■ THE PROBLEM
In the entries that follow, the lines from the one with "The New York" through the one with "total: 13900.27 -> 14318.78" are the ones to write out, exactly and with both ends included. Nothing else should appear.

[Itemized modification records]

# # #

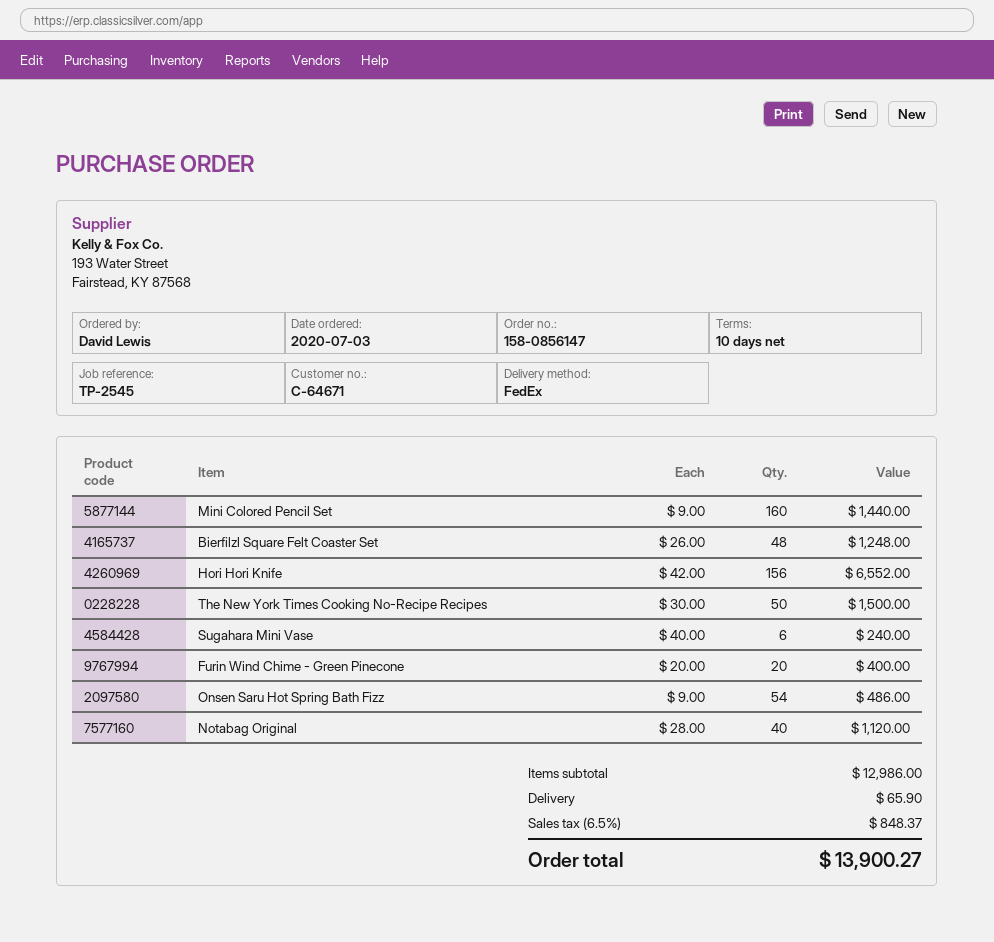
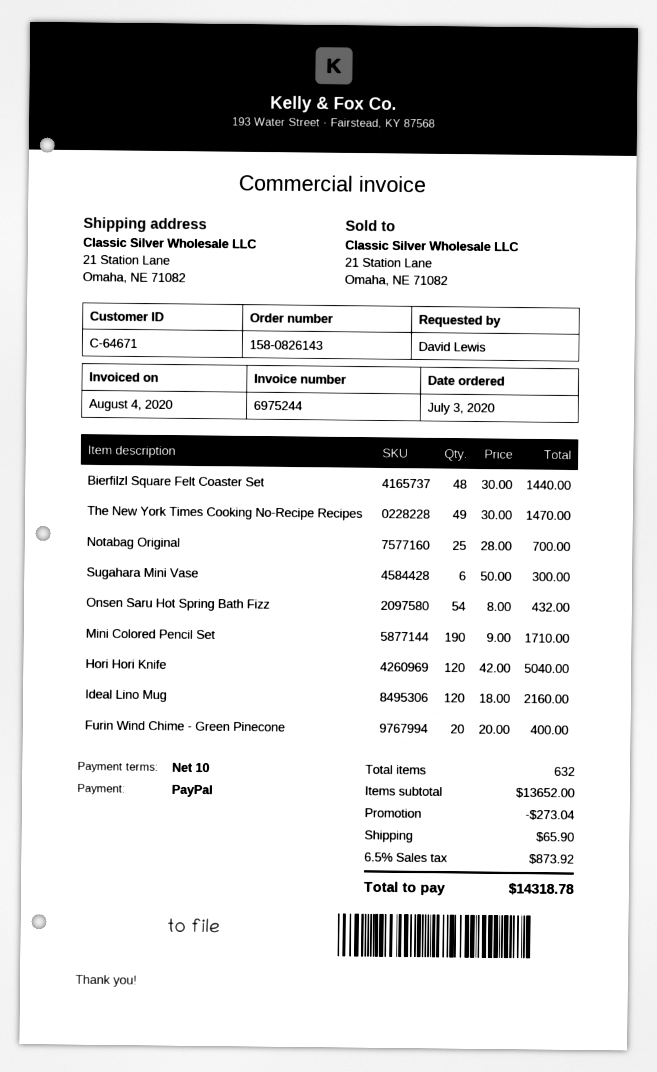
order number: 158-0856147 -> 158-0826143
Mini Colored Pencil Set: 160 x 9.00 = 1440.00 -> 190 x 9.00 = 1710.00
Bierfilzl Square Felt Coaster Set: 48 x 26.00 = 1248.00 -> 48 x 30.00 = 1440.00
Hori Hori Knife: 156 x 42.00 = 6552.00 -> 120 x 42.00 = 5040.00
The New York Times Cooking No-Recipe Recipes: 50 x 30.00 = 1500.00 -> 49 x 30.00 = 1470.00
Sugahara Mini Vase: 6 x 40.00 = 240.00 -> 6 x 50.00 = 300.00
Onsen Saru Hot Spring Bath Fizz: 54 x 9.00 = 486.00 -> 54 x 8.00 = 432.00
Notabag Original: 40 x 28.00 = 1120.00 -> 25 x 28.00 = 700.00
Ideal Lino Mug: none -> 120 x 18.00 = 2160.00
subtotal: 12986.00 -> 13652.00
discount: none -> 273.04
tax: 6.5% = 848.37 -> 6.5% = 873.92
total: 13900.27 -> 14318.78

# # #

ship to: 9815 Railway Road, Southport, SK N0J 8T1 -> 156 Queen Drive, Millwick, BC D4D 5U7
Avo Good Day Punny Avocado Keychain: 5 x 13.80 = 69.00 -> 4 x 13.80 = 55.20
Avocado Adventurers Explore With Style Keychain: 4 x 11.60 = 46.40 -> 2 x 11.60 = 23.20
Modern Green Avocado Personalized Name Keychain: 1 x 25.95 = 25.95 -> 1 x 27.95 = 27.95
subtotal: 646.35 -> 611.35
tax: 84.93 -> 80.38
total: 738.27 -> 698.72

# # #

■ ANSWER FOR THE TASK
The New York Times Cooking No-Recipe Recipes: 50 x 30.00 = 1500.00 -> 49 x 30.00 = 1470.00
Sugahara Mini Vase: 6 x 40.00 = 240.00 -> 6 x 50.00 = 300.00
Onsen Saru Hot Spring Bath Fizz: 54 x 9.00 = 486.00 -> 54 x 8.00 = 432.00
Notabag Original: 40 x 28.00 = 1120.00 -> 25 x 28.00 = 700.00
Ideal Lino Mug: none -> 120 x 18.00 = 2160.00
subtotal: 12986.00 -> 13652.00
discount: none -> 273.04
tax: 6.5% = 848.37 -> 6.5% = 873.92
total: 13900.27 -> 14318.78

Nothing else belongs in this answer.